This should help, it tells you how to extract the ose.exe from the Office CD

http://support.microsoft.com/kb/903772


----------



## SuperSonic_ht (Oct 4, 2008)

Oh, I forgot to mention, I don't have the Office CD, MS Office was preinstalled with the computer and I didn't get the CD.
Also, the updates refused to run, even after I put ose.exe in its place (downloaded from a website) I can't add ose.exe as a service, and that's why MSO wont update. How can I add ose.exe as a service?
Is the file supposed to be 145160 bytes(141KB)?


----------



## Plantsman (Jan 20, 2008)

My ose.exe is 88KB on disk, so perhaps that file is incorrect.


----------



## Plantsman (Jan 20, 2008)

Have you tried Start>Run, then in the Run box type services.msc, click OK? If the service shows it might be set to Disabled, set it to Manual and restart your computer.


----------



## SuperSonic_ht (Oct 4, 2008)

(Happy New Year)
Yes I tried that process before, but I couldnt even find the required service. It wasnt listed.


----------



## Plantsman (Jan 20, 2008)

Here's a link to ose.exe at 87KB (similar size to mine)

http://www.4shared.com/file/48123551/49cdebfb/OSE.html?s=1


----------



## SuperSonic_ht (Oct 4, 2008)

Thanks.
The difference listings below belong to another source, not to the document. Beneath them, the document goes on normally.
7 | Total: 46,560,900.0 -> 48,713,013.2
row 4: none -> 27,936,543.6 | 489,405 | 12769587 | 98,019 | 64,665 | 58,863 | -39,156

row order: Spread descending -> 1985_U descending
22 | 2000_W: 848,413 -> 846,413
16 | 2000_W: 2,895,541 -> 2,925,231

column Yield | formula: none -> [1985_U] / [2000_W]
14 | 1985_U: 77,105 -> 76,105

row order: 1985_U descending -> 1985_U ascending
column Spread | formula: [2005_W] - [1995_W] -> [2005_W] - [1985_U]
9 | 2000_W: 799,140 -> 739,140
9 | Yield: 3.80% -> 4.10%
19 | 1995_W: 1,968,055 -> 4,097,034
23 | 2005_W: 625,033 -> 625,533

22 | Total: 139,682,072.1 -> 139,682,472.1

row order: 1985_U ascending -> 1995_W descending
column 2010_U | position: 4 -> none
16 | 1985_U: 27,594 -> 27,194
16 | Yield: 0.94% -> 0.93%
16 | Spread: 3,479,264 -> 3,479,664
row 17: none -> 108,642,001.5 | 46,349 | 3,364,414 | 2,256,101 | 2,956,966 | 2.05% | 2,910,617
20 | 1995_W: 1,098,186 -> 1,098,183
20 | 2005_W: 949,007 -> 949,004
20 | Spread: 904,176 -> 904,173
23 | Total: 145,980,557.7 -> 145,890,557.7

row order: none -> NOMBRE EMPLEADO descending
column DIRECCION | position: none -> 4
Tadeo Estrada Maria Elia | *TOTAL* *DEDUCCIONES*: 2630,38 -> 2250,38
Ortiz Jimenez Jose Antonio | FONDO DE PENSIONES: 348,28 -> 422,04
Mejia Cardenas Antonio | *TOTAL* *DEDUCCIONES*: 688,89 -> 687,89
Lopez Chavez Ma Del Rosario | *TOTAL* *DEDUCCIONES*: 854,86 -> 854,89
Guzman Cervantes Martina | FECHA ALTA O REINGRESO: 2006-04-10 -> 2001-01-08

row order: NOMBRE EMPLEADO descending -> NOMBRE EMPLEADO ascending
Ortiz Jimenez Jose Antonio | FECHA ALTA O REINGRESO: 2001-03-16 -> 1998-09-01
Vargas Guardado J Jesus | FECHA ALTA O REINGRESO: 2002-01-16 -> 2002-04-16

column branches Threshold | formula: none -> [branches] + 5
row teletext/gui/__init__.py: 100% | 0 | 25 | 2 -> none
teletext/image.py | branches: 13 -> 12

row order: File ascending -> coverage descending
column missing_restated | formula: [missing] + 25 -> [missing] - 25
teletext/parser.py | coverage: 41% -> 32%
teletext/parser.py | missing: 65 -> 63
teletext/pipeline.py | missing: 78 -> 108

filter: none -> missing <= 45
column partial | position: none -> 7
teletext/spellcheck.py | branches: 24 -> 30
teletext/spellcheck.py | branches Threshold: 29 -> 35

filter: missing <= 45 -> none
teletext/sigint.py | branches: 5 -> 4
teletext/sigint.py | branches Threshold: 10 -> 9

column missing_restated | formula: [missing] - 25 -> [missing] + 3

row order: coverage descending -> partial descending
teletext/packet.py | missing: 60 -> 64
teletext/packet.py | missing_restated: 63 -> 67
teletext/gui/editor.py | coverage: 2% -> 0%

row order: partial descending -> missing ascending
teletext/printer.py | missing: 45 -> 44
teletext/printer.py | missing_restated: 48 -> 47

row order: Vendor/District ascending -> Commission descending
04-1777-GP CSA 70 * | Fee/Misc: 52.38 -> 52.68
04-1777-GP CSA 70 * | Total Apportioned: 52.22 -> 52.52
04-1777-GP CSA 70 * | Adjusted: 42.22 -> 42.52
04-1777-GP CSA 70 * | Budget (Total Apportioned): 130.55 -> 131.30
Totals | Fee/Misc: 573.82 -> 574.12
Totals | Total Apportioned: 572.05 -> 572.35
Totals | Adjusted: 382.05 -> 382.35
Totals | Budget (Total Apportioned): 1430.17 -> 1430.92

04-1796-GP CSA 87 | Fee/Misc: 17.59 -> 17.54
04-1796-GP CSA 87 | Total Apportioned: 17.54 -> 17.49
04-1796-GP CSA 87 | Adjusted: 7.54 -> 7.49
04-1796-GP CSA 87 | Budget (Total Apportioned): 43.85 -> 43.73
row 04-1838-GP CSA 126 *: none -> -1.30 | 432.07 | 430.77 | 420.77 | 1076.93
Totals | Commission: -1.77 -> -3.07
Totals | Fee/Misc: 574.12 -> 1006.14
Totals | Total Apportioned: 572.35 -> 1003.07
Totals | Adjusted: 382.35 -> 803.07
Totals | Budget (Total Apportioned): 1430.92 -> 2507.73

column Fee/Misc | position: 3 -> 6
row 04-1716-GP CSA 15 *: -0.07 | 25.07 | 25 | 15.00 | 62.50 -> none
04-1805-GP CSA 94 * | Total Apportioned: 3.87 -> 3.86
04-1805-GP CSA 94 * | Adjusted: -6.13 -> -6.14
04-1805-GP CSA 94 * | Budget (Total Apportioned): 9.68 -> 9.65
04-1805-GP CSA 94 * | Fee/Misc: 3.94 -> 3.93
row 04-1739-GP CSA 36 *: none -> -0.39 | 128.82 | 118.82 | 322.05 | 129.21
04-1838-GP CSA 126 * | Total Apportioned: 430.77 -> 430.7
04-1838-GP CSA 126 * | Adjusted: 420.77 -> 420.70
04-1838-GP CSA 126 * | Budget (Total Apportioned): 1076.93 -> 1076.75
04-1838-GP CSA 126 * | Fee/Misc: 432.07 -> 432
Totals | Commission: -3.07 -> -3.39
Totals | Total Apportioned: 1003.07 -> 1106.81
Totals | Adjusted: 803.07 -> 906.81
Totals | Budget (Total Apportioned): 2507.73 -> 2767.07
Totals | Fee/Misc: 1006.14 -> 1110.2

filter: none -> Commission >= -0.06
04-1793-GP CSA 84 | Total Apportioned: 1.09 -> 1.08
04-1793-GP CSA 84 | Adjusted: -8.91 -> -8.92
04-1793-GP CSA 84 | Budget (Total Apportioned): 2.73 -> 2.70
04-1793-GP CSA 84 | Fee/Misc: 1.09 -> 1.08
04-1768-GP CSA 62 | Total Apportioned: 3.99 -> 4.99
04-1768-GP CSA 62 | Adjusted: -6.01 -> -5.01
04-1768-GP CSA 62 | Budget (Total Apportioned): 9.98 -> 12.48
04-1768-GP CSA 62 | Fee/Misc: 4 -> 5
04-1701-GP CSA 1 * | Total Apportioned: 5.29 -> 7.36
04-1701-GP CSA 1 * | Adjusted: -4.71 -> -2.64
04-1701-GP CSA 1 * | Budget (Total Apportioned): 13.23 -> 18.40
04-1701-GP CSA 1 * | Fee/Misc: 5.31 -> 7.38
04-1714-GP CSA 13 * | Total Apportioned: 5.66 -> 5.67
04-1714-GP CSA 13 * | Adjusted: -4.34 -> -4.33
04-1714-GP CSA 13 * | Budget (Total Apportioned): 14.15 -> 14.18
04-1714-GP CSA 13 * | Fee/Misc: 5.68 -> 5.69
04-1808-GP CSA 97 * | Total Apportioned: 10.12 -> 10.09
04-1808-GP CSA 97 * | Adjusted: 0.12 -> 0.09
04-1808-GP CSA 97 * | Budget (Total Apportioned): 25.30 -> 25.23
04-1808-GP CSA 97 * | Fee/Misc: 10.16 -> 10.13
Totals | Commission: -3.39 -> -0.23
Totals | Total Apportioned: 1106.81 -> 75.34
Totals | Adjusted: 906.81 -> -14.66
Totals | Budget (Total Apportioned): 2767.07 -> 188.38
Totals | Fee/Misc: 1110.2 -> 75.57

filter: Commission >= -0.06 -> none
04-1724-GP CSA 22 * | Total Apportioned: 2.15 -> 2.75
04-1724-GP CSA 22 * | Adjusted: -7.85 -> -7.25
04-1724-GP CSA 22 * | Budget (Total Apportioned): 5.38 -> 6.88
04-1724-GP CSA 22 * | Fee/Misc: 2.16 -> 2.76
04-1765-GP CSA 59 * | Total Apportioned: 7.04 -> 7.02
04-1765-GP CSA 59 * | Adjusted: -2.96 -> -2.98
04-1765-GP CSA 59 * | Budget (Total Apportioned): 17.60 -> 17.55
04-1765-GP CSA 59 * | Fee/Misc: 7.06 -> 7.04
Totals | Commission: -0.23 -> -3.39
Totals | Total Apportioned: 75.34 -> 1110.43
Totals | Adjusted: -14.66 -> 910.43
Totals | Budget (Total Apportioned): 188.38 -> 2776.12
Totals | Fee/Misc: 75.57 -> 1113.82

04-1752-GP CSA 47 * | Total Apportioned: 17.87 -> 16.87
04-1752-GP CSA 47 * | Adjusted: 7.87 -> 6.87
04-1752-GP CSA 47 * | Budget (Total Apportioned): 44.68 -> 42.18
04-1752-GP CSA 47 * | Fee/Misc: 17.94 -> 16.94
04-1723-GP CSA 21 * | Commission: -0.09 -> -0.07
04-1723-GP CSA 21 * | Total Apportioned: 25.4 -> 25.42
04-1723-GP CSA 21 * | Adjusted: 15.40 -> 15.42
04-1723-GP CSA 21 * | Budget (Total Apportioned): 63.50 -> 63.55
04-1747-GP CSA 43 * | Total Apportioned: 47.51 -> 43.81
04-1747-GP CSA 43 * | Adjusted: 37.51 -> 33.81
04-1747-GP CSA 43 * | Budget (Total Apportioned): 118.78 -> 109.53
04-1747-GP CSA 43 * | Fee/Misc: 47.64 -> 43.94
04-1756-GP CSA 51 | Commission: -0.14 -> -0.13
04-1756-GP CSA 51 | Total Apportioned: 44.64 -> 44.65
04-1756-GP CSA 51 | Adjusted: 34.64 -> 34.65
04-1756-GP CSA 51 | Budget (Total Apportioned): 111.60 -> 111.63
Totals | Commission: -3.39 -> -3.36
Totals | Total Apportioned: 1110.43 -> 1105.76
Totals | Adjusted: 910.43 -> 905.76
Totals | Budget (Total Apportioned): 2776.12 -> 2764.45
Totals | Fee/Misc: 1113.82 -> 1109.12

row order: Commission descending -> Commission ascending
I just can't figure out how to list OSE as a service, so my problem still isnt solved.

Also, I found a 'MSOCache" folder in my G: drive. It contains all the Setup files, but the ose.exe there was corrupted. So I replaced it with the one you linked me to. I tried the setup, but it too gave me a error with ose.exe. I can neither repair nor reinstall and I cant afford to uninstall,then install afresh because I dont have the product key and I fear that MSO would refuse to install. My uncle uses this comp much and if he realises MSO is missing, he'll pummel me .


----------



## Plantsman (Jan 20, 2008)

From what I can gather it seems any repair of ose.exe needs the Office CD which you don't have. Is there anyone you know who could bring an Office CD along and just let you use it to do this repair? I think it may be the only chance left.


----------



## Plantsman (Jan 20, 2008)

If you do get to use an Office CD here's the procedure to repair it.

Go into the Control Panel
Double Click the Add or Remove Progam icon
Find and click on MS Office
Click on the "Change" button
You should get a screen with an option to "repair" office
Select the "repair" option
If prompted, but in the Office CD
The repair should reinstall any missing or altered files
Then try the update(s) again


----------



## SuperSonic_ht (Oct 4, 2008)

No, I cannot get a Office CD. If I could, I would have tried before. As I mentioned I got the Setup file in the cache folder but something is wrong, so it gives me the error on ose.exe and tells me to check the setup.chm or something in some folder. I followed all instructions in the chm helpfile but it gives me the same error while trying to select 'Uninstall' or 'Repair'


----------



## SuperSonic_ht (Oct 4, 2008)

Hello?


----------